* **Input data**
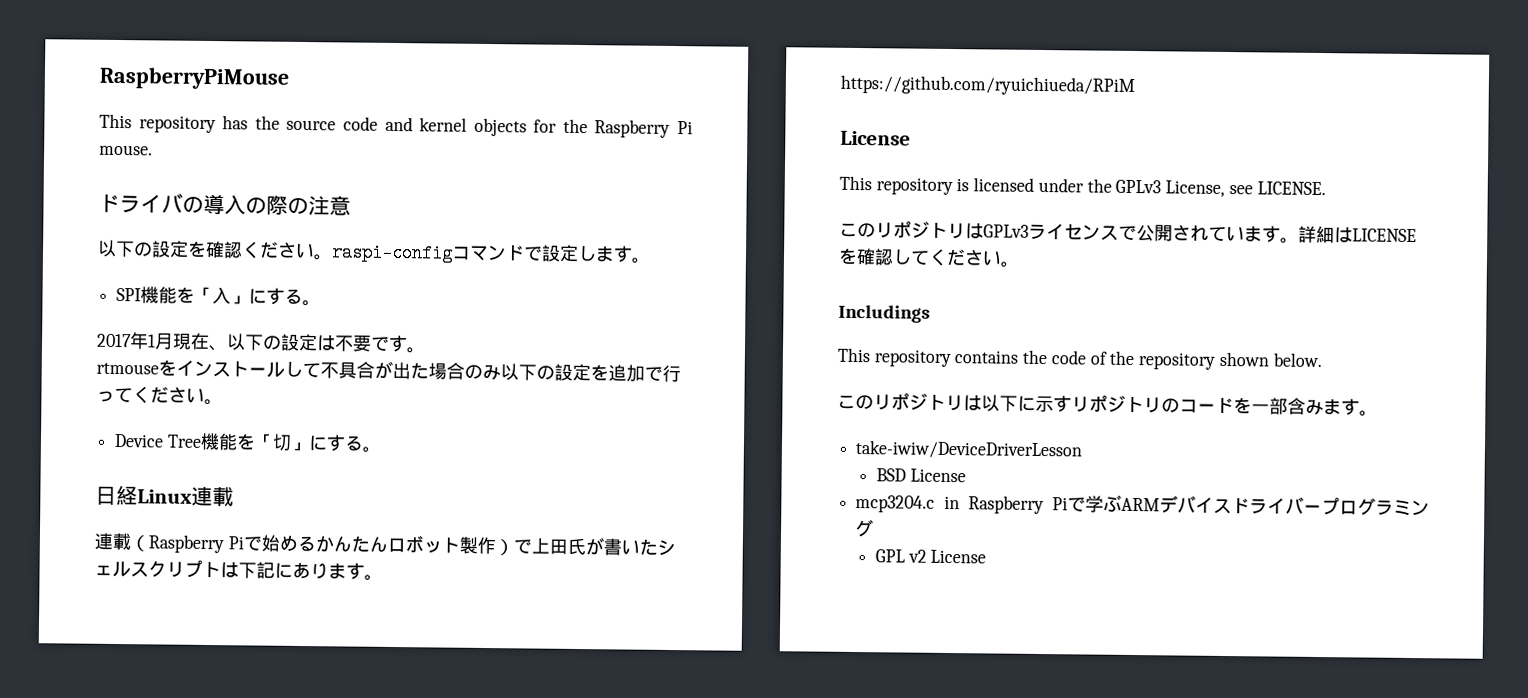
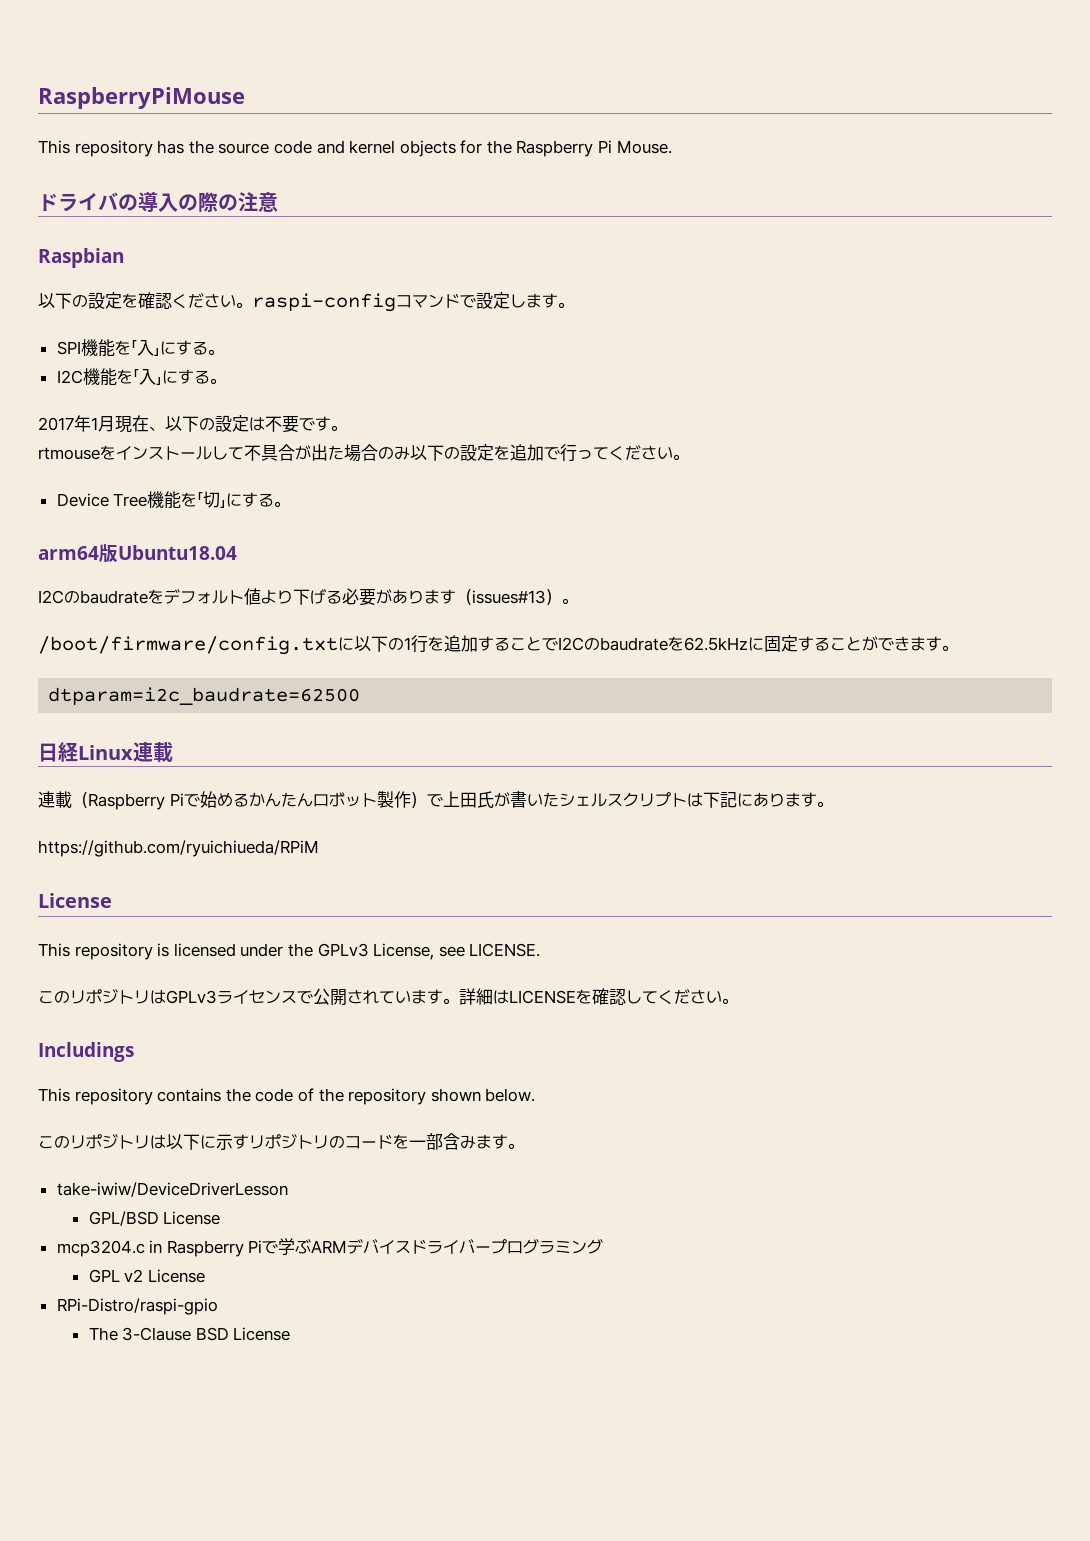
[99,144,153,156] mouse. -> [616,140,672,154] Mouse.
(351, 205) none -> [38,248,124,268] // Raspbian
(322, 303) none -> [56,368,226,386] // I2C機能を「入」にする。
(381, 449) none -> [38,544,237,563] [38,588,578,606] [38,635,958,655] [48,687,361,705] // arm64版Ubuntu18.04 // I2Cのbaudrateをデフォルト値より下げる必要があります（issues#13）。 // /boot/firmware/config.txtに以下の1行を追加することでI2Cのbaudrateを62.5kHzに固定することができます。 // dtparam=i2c_baudrate=62500
[875,468,906,482] BSD -> [88,1211,159,1226] GPL/BSD
(987, 556) none -> [56,1298,218,1315] [88,1327,291,1341] // RPi-Distro/raspi-gpio // The 3-Clause BSD License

* **Prompt**
Exactly the lines from the one containing "[875,468,906,482] BSD ->" through the last line of the records are to be transcribed, both endpoints included.

* **Exercise answer**
[875,468,906,482] BSD -> [88,1211,159,1226] GPL/BSD
(987, 556) none -> [56,1298,218,1315] [88,1327,291,1341] // RPi-Distro/raspi-gpio // The 3-Clause BSD License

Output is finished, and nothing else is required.